Mais especificamente em relação ao registro imobiliário, há indiscutível importância em seu objeto, seja em seu aspecto econômico ou social. Isso porque, em suma, o registro de imóveis tem como finalidade a proteção da propriedade, direito constitucionalmente protegido, conforme art. 5º, caput e inciso XXII, da Constituição Federal de 1988. No registro imobiliário, assim como nos demais serviços extrajudiciais, está depositada a confiança quanto à estabilidade das relações jurídicas nele constituídas, extintas ou modificadas.
Sobre a segurança jurídica atribuída ao registro imobiliário, discorre Maria Helena Diniz:
O registro público pretende obter a segurança jurídica, pelo aperfeiçoamento do controle de lançamentos e dos cadastros imobiliários, constituindo um repositório de informações, garantindo que haja indenização ao titular ou a terceiros pelos danos que lhes foram causados, por risco inerente às deficiências estruturais do sistema. No nosso registro imobiliário almeja-se, portanto, um registro seguro, isto é, livre de risco.
Portanto, a Lei 13.726/2018 claramente não tem o objetivo de extinguir todo e qualquer procedimento adotado pela administração pública, tampouco aqueles adotados pelas serventias extrajudiciais, em especial, pelos cartórios de registro de imóveis. Logo de início, em seu art. 1º, restringe a supressão ou simplificação de medidas e exigências àquelas cujo custo econômico e social superem o prejuízo de eventual fraude.
Relevante observar, também, que a existência de lei especial afasta uma aplicação mais abrangente dos dispositivos constantes da Lei 13.726/2018.
Exemplo disso é o que dispõe o art. 221, II, da Lei 6.015/73, que exige expressamente o reconhecimento de firma para os instrumentos particulares apresentados a registro no cartório de registro de imóveis. Entre tantos outros, esse procedimento em muitas situações garante a autenticidade do documento levado a registro, afasta a possibilidade de fraude e implica em maior segurança jurídica para o ato praticado.

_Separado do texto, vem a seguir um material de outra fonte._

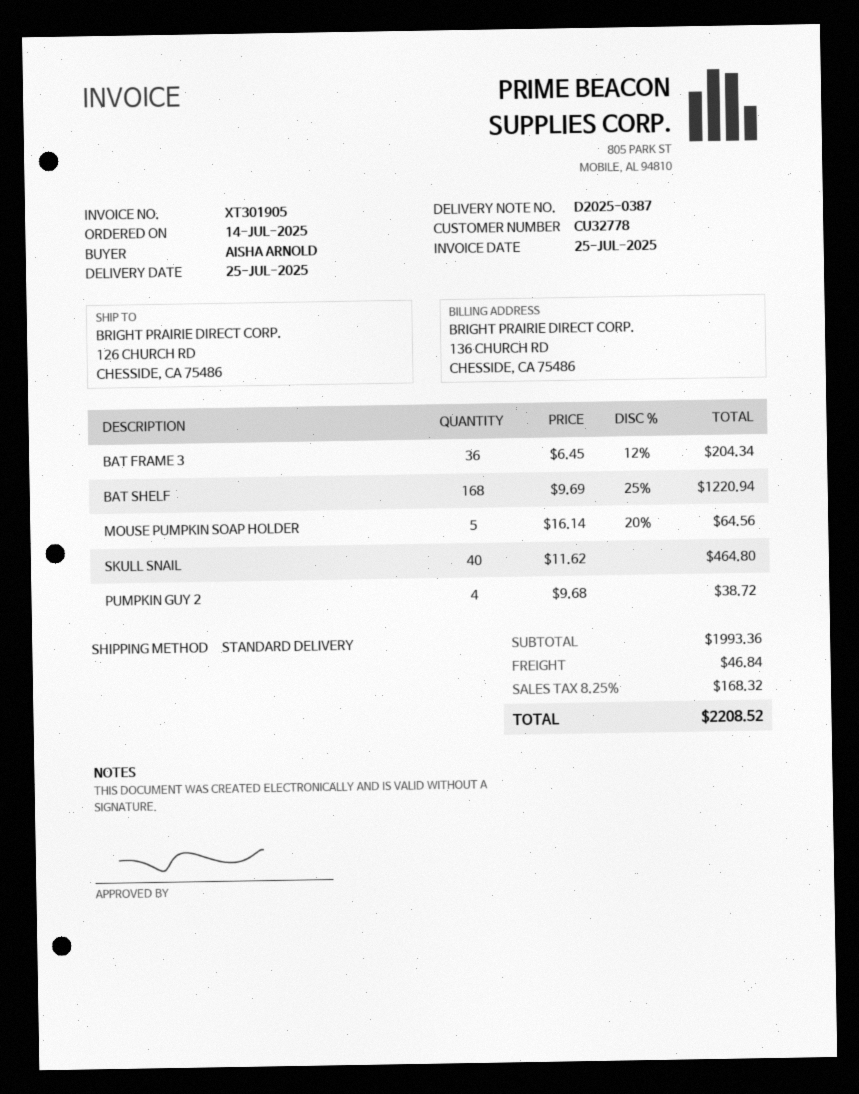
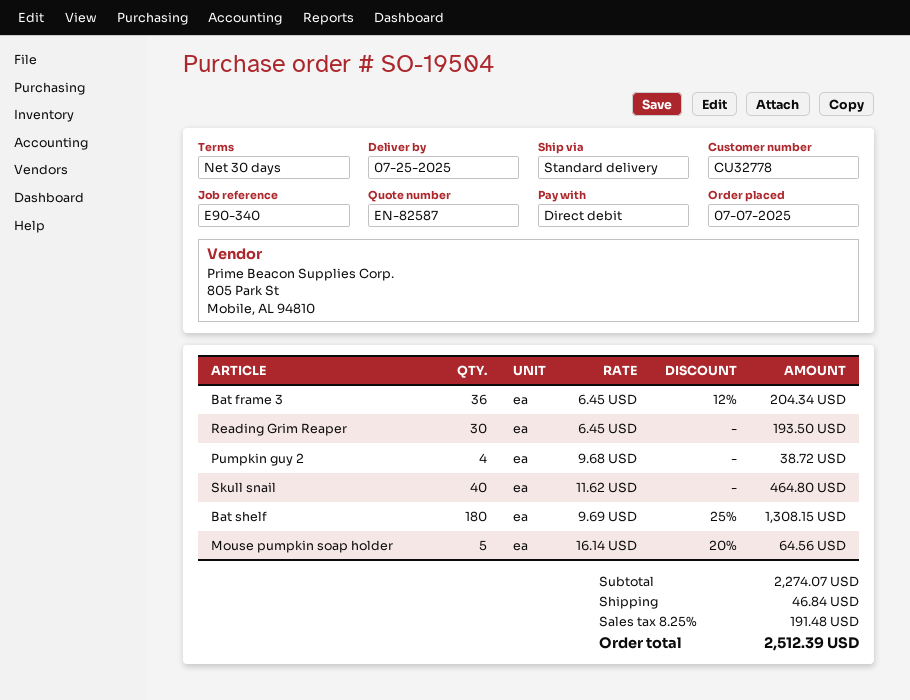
order date: 2025-07-14 -> 2025-07-07
BAT SHELF: 168 x 9.69 - 25% = 1220.94 -> 180 x 9.69 - 25% = 1308.15
Reading Grim Reaper: none -> 30 x 6.45 = 193.50
subtotal: 1993.36 -> 2274.07
tax: 8.25% = 168.32 -> 8.25% = 191.48
total: 2208.52 -> 2512.39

Assim, caberá à administração pública e também aos titulares das serventias extrajudiciais, incluídos os oficiais de registro de imóveis, a observância à Lei 13.726/2018, visando, sobretudo, ao princípio constitucional da eficiência, consagrado no art. 37, caput, da CF/88. No entanto, deverão ser respeitados os princípios da segurança jurídica e da proporcionalidade, assim como o disposto no art. 2º, §2º, da LINDB, que afirma a prevalência da lei especial sobre a lei geral, ainda que esta seja posterior.
Referencial Bibliográfico
BRASIL. Constituição da República Federativa do Brasil de 1988. Diário Oficial da União, Brasília, 05 out. 1988. Disponível em: <http://www.planalto.gov.br/ccivil_03/constituicao/ConstituicaoCompilado.Htm>. Acesso em: 02 dez. 2018
BRASIL. Lei nº 13.726, de 08 de outubro de 2018. Racionaliza atos e procedimentos administrativos dos Poderes da União, dos Estados, do Distrito Federal e dos Municípios e institui o Selo de Desburocratização e Simplificação. Diário Oficial da União, Brasília, 08 out. 2018. Disponível em: <http://www.planalto.gov.br/ccivil_03/_ato2015-2018/2018/Lei/L13726.htm>. Acesso em: 01 dez. 2018.

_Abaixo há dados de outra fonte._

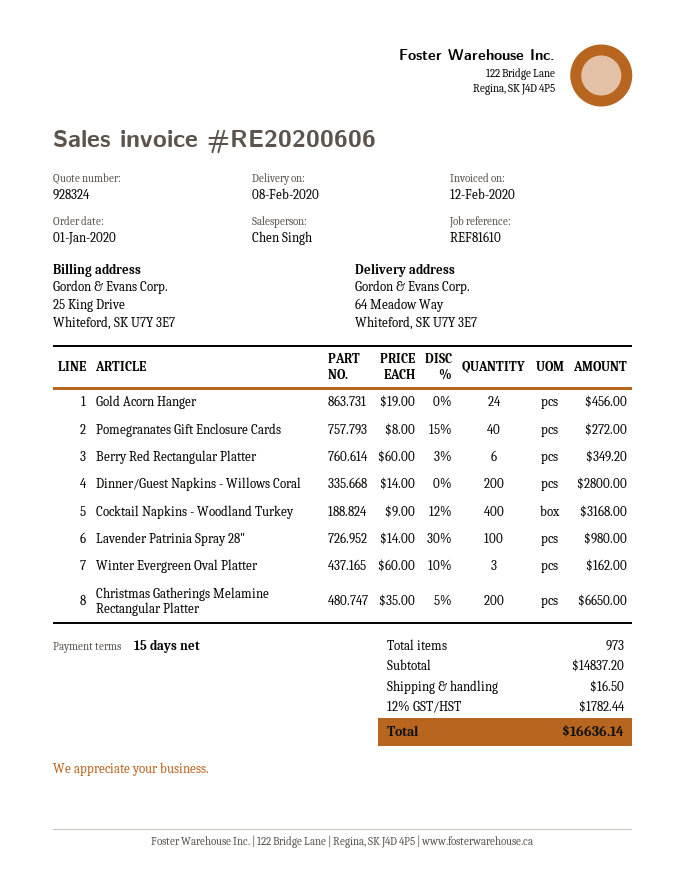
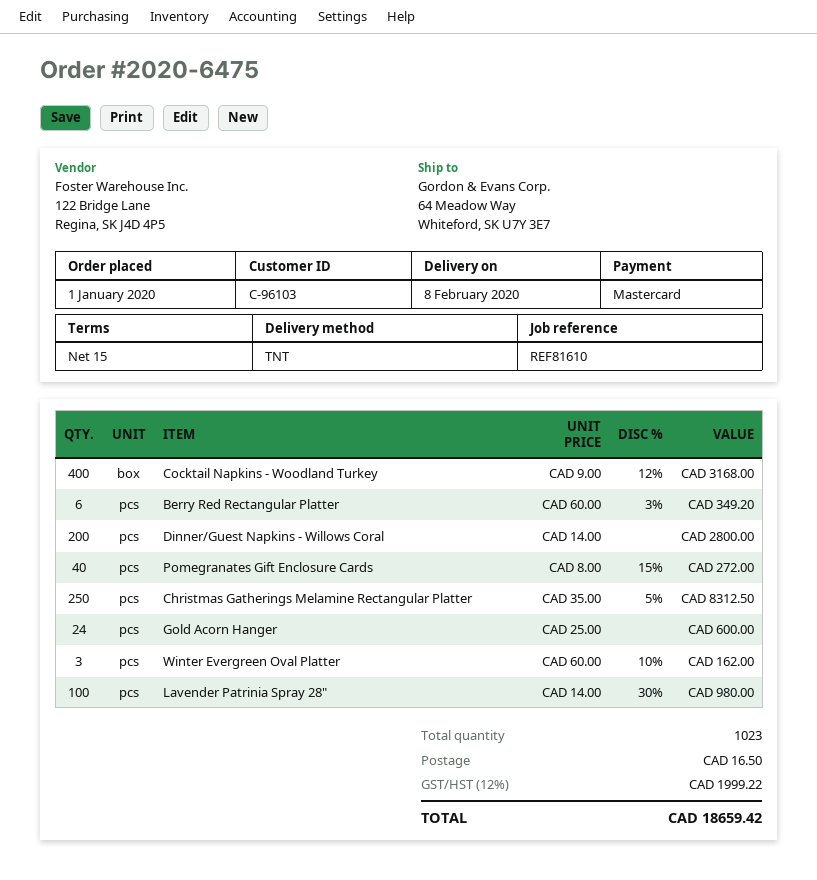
Gold Acorn Hanger: 24 x 19.00 = 456.00 -> 24 x 25.00 = 600.00
Christmas Gatherings Melamine Rectangular Platter: 200 x 35.00 - 5% = 6650.00 -> 250 x 35.00 - 5% = 8312.50
total quantity: 973 -> 1023
tax: 12% = 1782.44 -> 12% = 1999.22
total: 16636.14 -> 18659.42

BRASIL. Decreto-Lei nº 4.657, de 04 de setembro de 1942. Lei de Introdução às Normas do Direito Brasileiro. Diário Oficial da União, Brasília, 09 set. 1942. Disponível em: < http://www.planalto.gov.br/ccivil_03/Decreto-Lei/Del4657compilado.htm>. Acesso em: 01 dez. 2018.
BRASIL. Lei nº 6.015, de 31 de dezembro de 1973. Dispõe sobre os registros públicos, e dá outras providências. Diário Oficial da União, Brasília, 31 dez. 1973. Disponível em: < http://www.planalto.gov.br/ccivil_03/leis/L6015compilada.htm>. Acesso em: 30 nov. 2018.
BRASIL. Lei nº 8.935, de 18 de novembro de 1994. Regulamenta o art. 236 da Constituição Federal, dispondo sobre serviços notariais e de registro. (Lei dos cartórios). Diário Oficial da União, Brasília, 18 nov. 1994. Disponível em: www.planalto.gov.br/ccivil_03/LEIS/L8935.htm. Acesso em: 01 dez. 2018.
DINIZ, Maria Helena. Sistema de Registro de Imóveis. São Paulo, Ed. Saraiva, 2009.